### RECORDED DATA

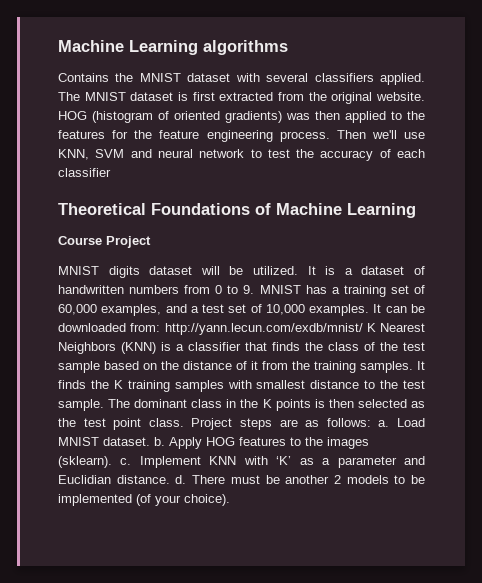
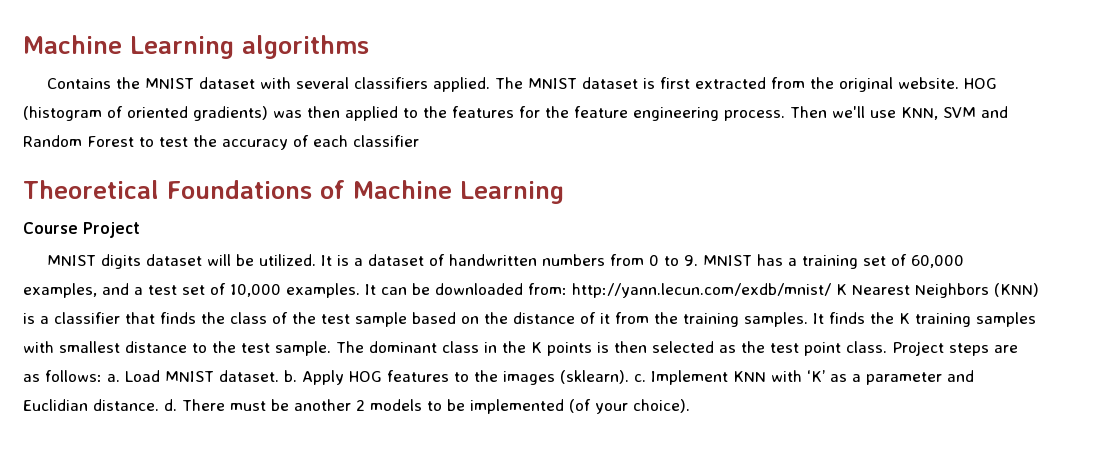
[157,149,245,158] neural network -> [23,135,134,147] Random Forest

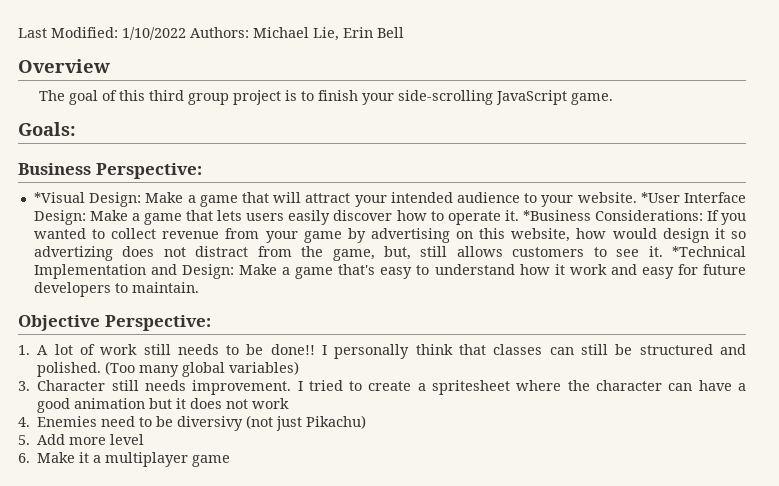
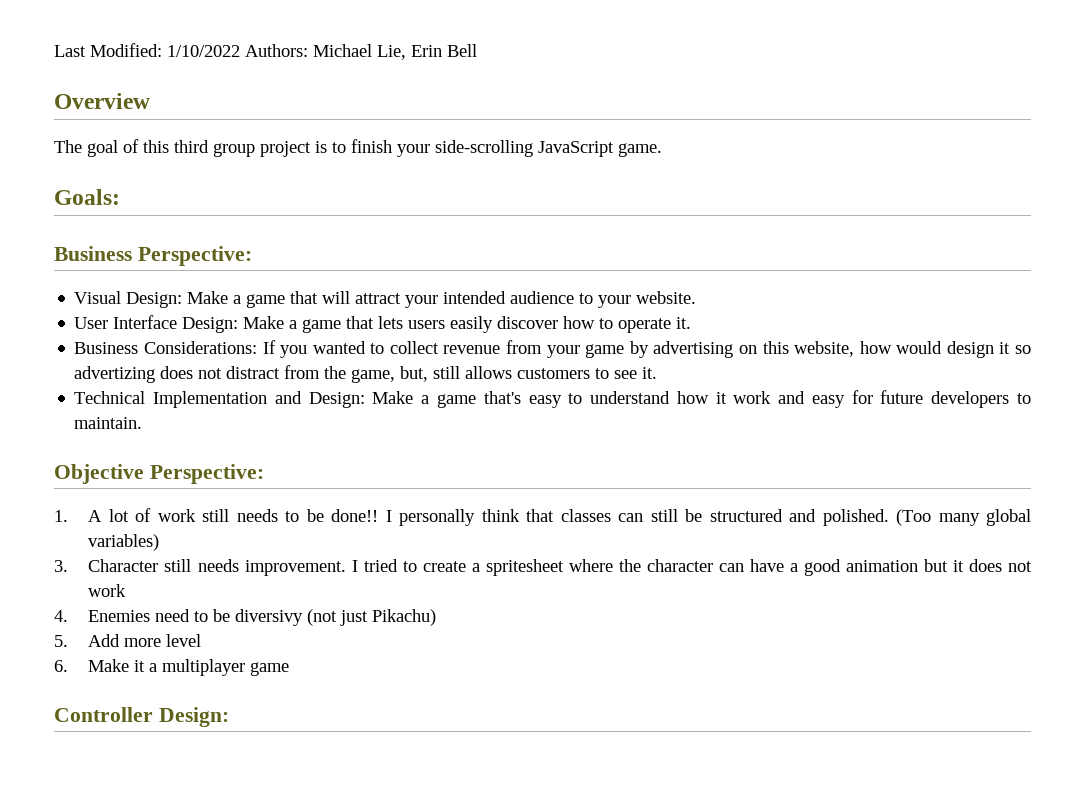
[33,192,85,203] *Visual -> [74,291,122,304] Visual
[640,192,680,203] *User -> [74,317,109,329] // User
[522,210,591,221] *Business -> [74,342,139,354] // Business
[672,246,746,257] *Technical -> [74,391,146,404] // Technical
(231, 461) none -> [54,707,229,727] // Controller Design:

### WHAT IS NEEDED
Each record above is to be returned unchanged, while any picture it holds stays out.

### SOLUTION TO THIS TASK
[157,149,245,158] neural network -> [23,135,134,147] Random Forest

[33,192,85,203] *Visual -> [74,291,122,304] Visual
[640,192,680,203] *User -> [74,317,109,329] // User
[522,210,591,221] *Business -> [74,342,139,354] // Business
[672,246,746,257] *Technical -> [74,391,146,404] // Technical
(231, 461) none -> [54,707,229,727] // Controller Design:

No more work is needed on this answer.